Chez l'homme, la chute de cheveux a de larges causes héréditaires. Si les gènes principaux ont déjà été identifiés par la recherche, une équipe vient de mettre le doigt sur des variants si rares qu'ils sont portés par une poignée d'individus seulement.

La chute de cheveux chez l'homme, ou alopécie androgénétique, est la forme de perte de cheveux la plus courante. Environ 80 % des hommes européens vont être concernés au cours de leur vie. Cette chute de cheveux est progressive et résulte de deux facteurs : une prédisposition génétique et l’action des androgènes, les hormones sexuelles mâles.

"La chute des cheveux chez l’homme est très largement héréditaire"

Jusque-là, la recherche s'est concentrée sur les variants génétiques les plus répandus et a pu identifier plus de 350 loci, c'est-à-dire des régions d’un chromosome, qui seraient responsables de la chute de cheveux. "Grâce à des études antérieures, nous savons que la chute des cheveux chez l’homme est très largement héréditaire.
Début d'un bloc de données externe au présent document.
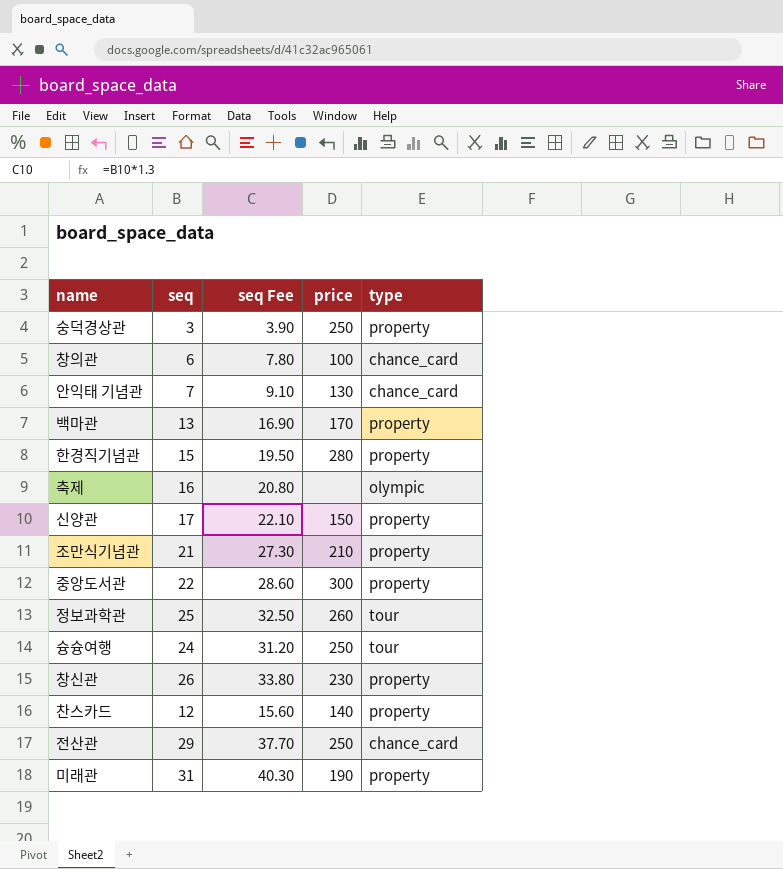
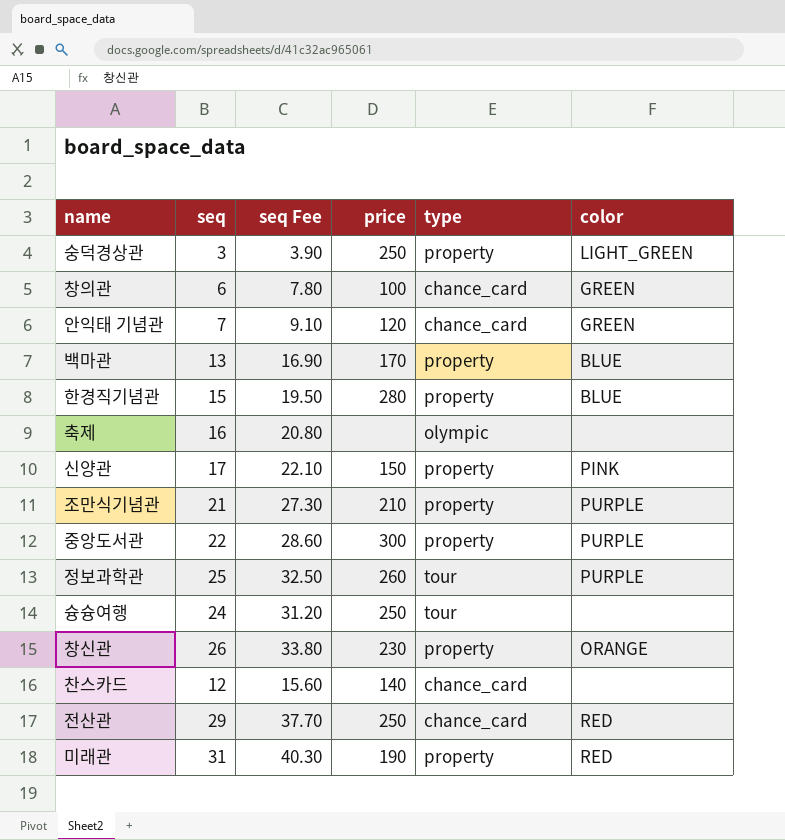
column color | position: none -> 6
안익태 기념관 | price: 130 -> 120
찬스카드 | type: property -> chance_card

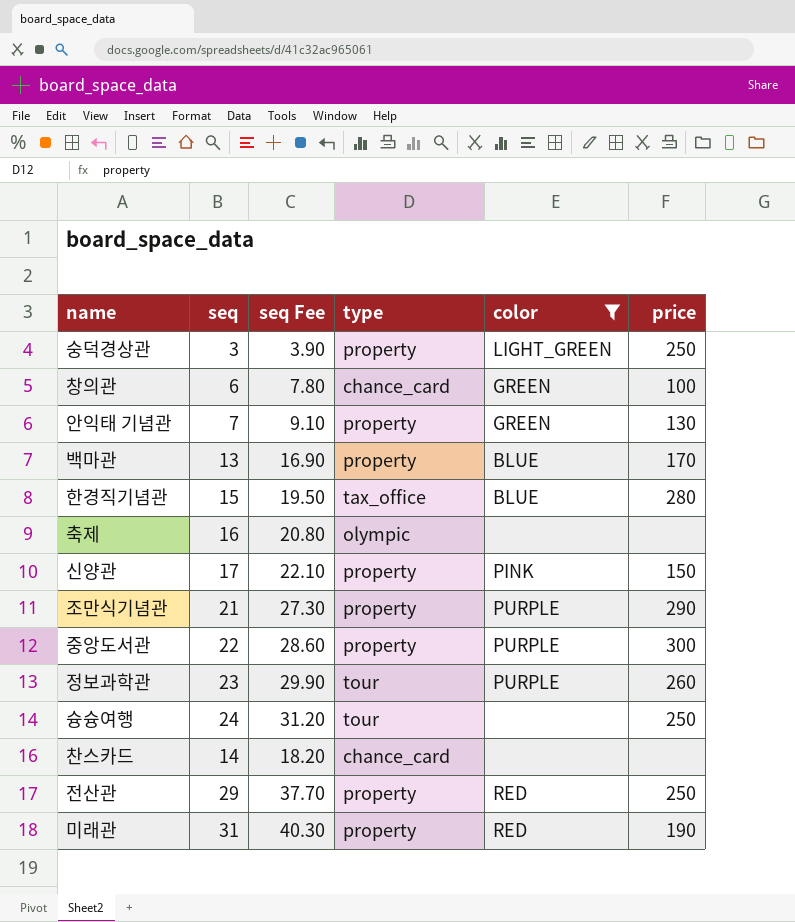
filter: none -> color != ORANGE
column price | position: 4 -> 6
안익태 기념관 | type: chance_card -> property
안익태 기념관 | price: 120 -> 130
한경직기념관 | type: property -> tax_office
조만식기념관 | price: 210 -> 290
정보과학관 | seq: 25 -> 23
정보과학관 | seq Fee: 32.50 -> 29.90
찬스카드 | seq: 12 -> 14
찬스카드 | seq Fee: 15.60 -> 18.20
찬스카드 | price: 140 -> none
전산관 | type: chance_card -> property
Nous pensons que le risque personnel de développer une perte de cheveux peut s’expliquer presque entièrement par une prédisposition génétique. Des facteurs non génétiques tels que l’obésité et le tabagisme ont été évoqués, mais les recherches à ce sujet sont encore floues. Des études génétiques antérieures, qui analysaient principalement des variants génétiques courantes, ont fourni la preuve d'un grand nombre de gènes et de voies de signalisation biologique impliqués", explique à Sciences et Avenir la Dr Stefanie Heilmann-Heimbach, généticienne à l'Université de Bonn en Allemagne. Un des gènes prédisposants identifié à la chute de cheveux est porté par le chromosome X, il est donc transmis aux hommes par leur mère.

Un challenge statistique

Par conséquent, la science a toujours supposé que le rôle de variants génétiques plus rares était bien moins important et ces derniers n'avaient pas été scrutés de plus près. Ce genre d'analyses est plus compliquée puisqu'elle requiert de larges cohortes. Mais des chercheurs de l'Université de Bonn ont décidé de se frotter à ce véritable challenge statistique : trouver de nouveaux variants si rares qu'ils étaient probablement portés par très peu d'individus, voire même par une seule personne.